October 1, 2017

climbing into the crater: taking a second look at family net worth with the SCF

Matt Bruenig at the People’s Policy Project (PPP) published a post at the end of September, looking at 2016 data for family net worth as reported by the Survey of Consumer Finance (SCF). The post’s title was provacative (“Black Wealth Cratered Under Obama”), and the same goes for the findings being discussed. Using the 2007 and 2016 waves of the survey, Bruenig grouped family net worth into percentiles, and took the difference between each point. Bruenig broke the results down by race/ethnicity, but generally speaking, aside from the wealthiest Americans, most families still haven’t recovered to their pre-recession level of household net worth. Bruenig presented the results as line graphs, which didn’t strike me as particularly problematic when I read the post, but a friend pointed out that the tweet announcing the post had stacked up a fair amount of salty comments.

A fair amount of the responses seemed to be complaining that line graphs should be restricted to displaying a quantitative variable against an axis representing time. This seems to be an argument based on convention, and I don’t really find it persuasive. The quantity we’re interested in is the distance between the baseline (0) and the mark indicating the estimate at a given percentile. Bruenig could’ve easily represented the values as bars (or switched to a lollipop chart), but in all of these cases, the viewer still needs to look at the axis labels to make sure they’re reading the graphic correctly. Elegant visualizations contain enough context and information to ultimately stand on their own, but there’s still an active process of consuming them. Pure convention isn’t really enough of a justification for me, at least. Bars take up a lot of space/ink on a plot, and feel like a heavy-handed way of expressing the measure’s property of distance from a baseline.
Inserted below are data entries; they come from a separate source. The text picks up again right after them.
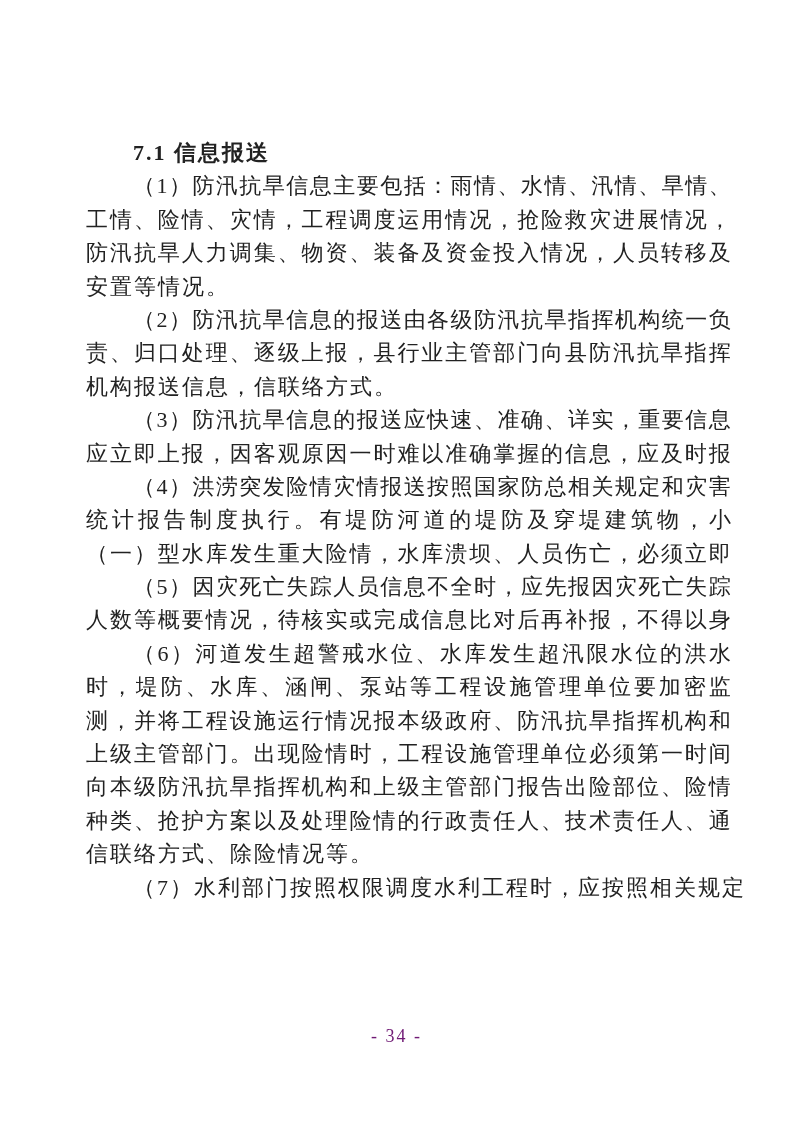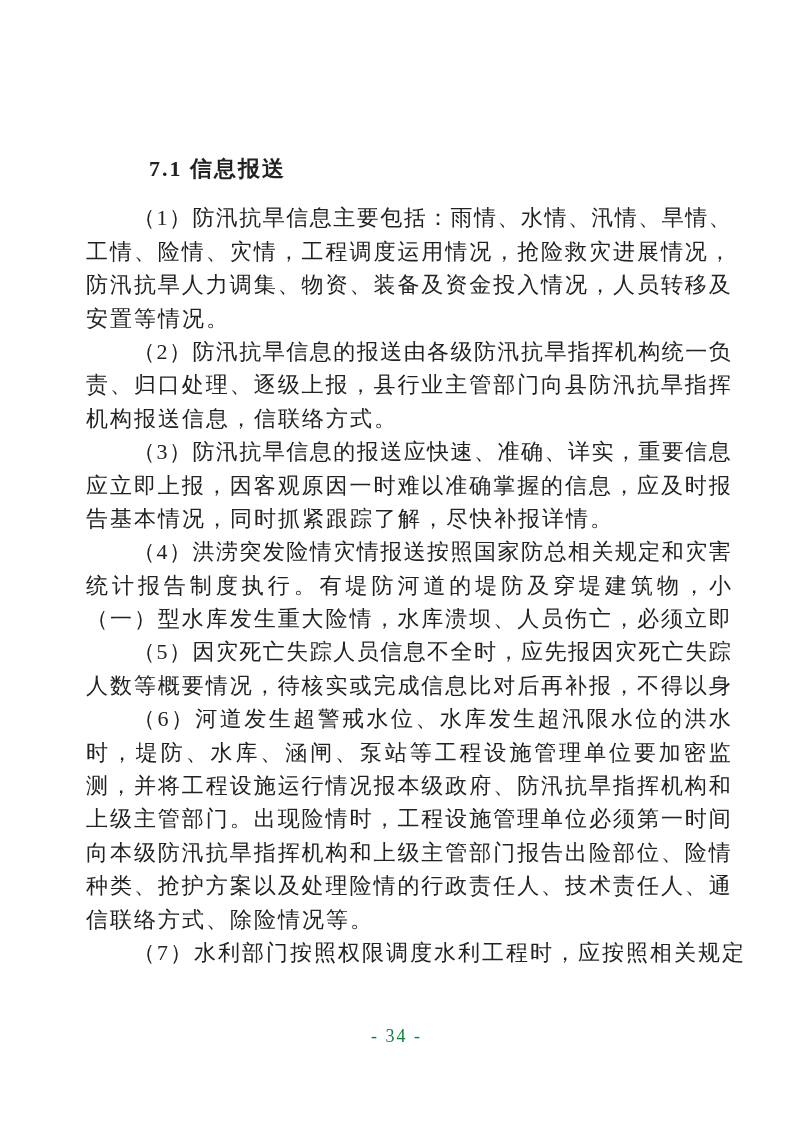--- a/index.html
+++ b/index.html
@@ -23,7 +23,7 @@
     width: 645px;
   }
   .heading {
-    margin: 16px;
+    margin: 0;
     padding-left: 47px;
     font-size: 22px;
     font-weight: 600;

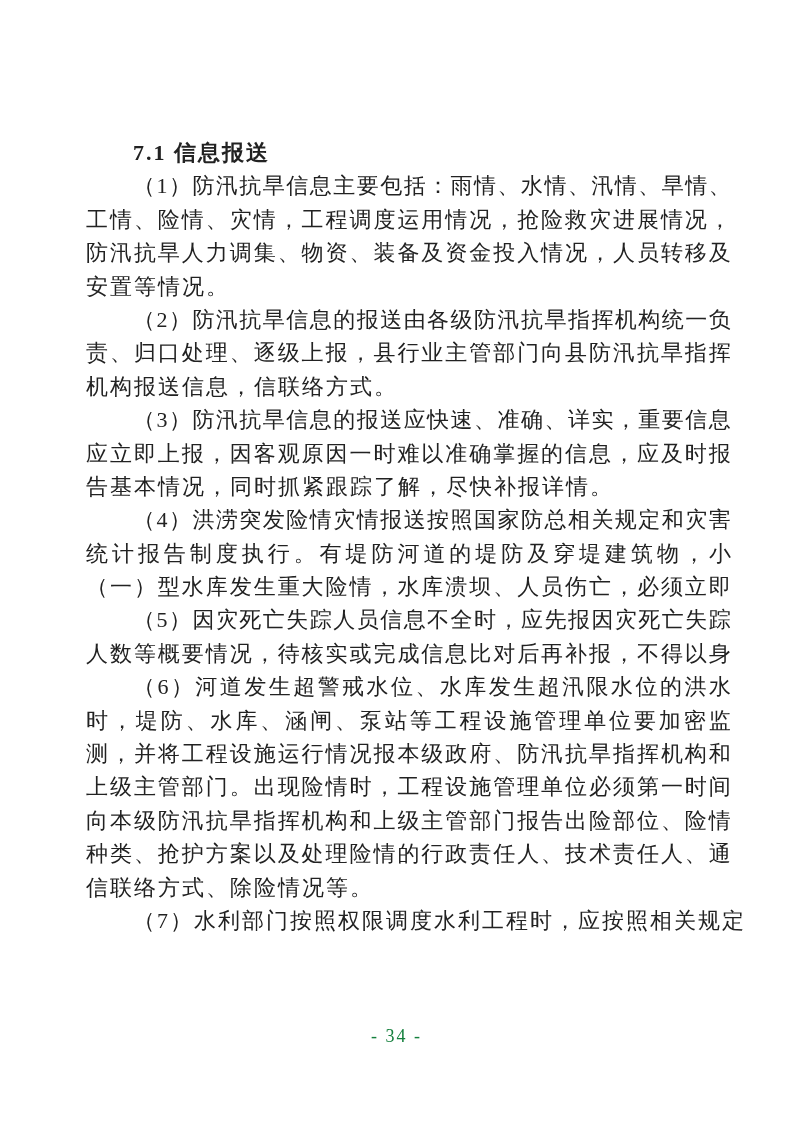--- a/index.html
+++ b/index.html
@@ -279,7 +279,6 @@
             <span>时</span>
             <span>报</span>
           </div>
-          <div class="line natural">告基本情况，同时抓紧跟踪了解，尽快补报详情。</div>
         </div>
         <div class="para">
           <div class="line first justified">

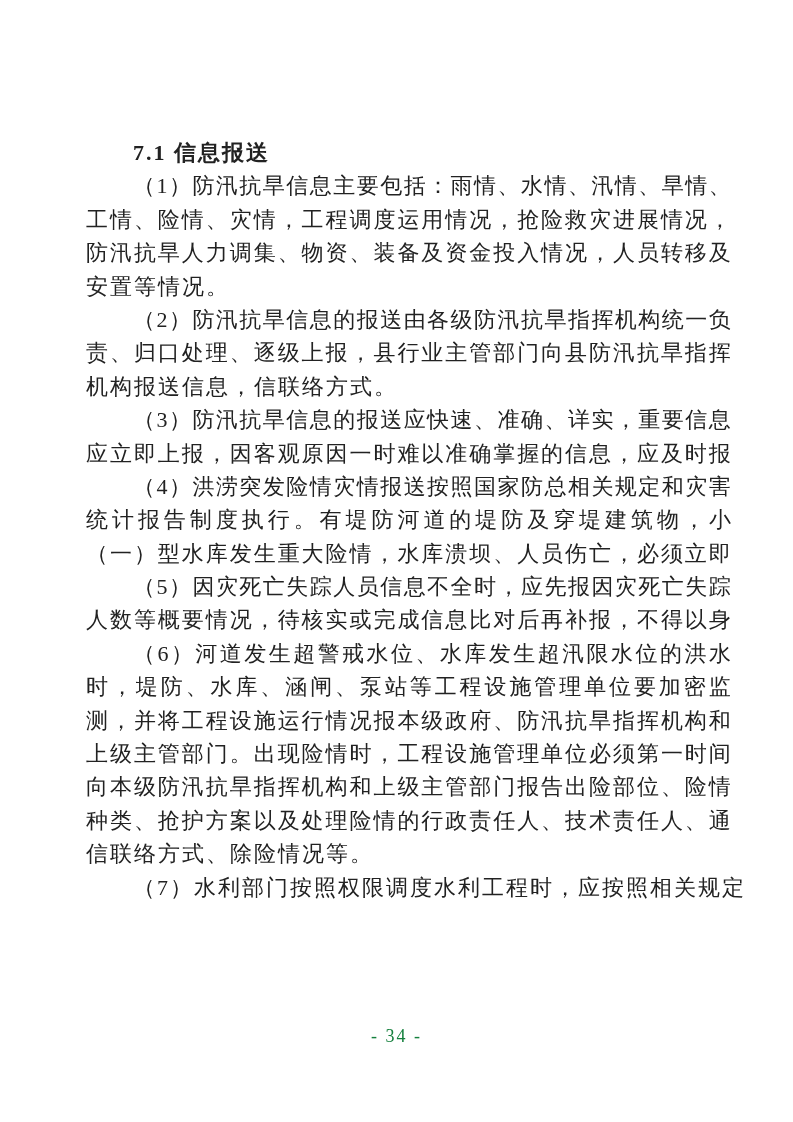--- a/index.html
+++ b/index.html
@@ -62,7 +62,7 @@
     text-align: center;
     font-size: 18px;
     letter-spacing: 2px;
-    color: #15803d;
+    color: #701a75;
   }
 </style>
 </head>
However, buried in the responses, there were a few substantive questions that could be addressed with some additional data. Criticisms largely centered on the choice of two particular waves in the SCF: 2007 and 2016. Many studious folks pointed out that Barack Obama wasn’t in office at the time of the first wave, and that any observed declines need to account for the financial crisis that would kick into effect between 2008-2009. My read was that Bruenig’s choice of these two points was meant to provide a sort of pre/post-Obama comparison, providing a really zoomed-out view of successes and failures of his government’s policies over two terms. I don’t think this overlooks the recession at all. Given that the recession occurred during Obama’s presidency, it’s difficult to think of any economic policies his administration pursued or supported that weren’t colored by the crisis. The extent to which a president can truly affect the course of the economy (or within a certain period of time, such as the length of a presidential term) is a broader question, and seems unlikely to be answered with the SCF alone. Based on these datasets, which represent only one method of looking at net worth, we’re posing the basic question of how different racial/ethnic groups in the US fared under Barack Obama’s presidency. This is different from claiming that Obama’s administration is solely responsible for an incomplete recovery (across any group); it’s obvious this isn’t the case. However, I’m not prepared to endorse the idea that the policies his government pursued had no impact on its trajectory– that’s a question of degree I’m not confident I can answer here.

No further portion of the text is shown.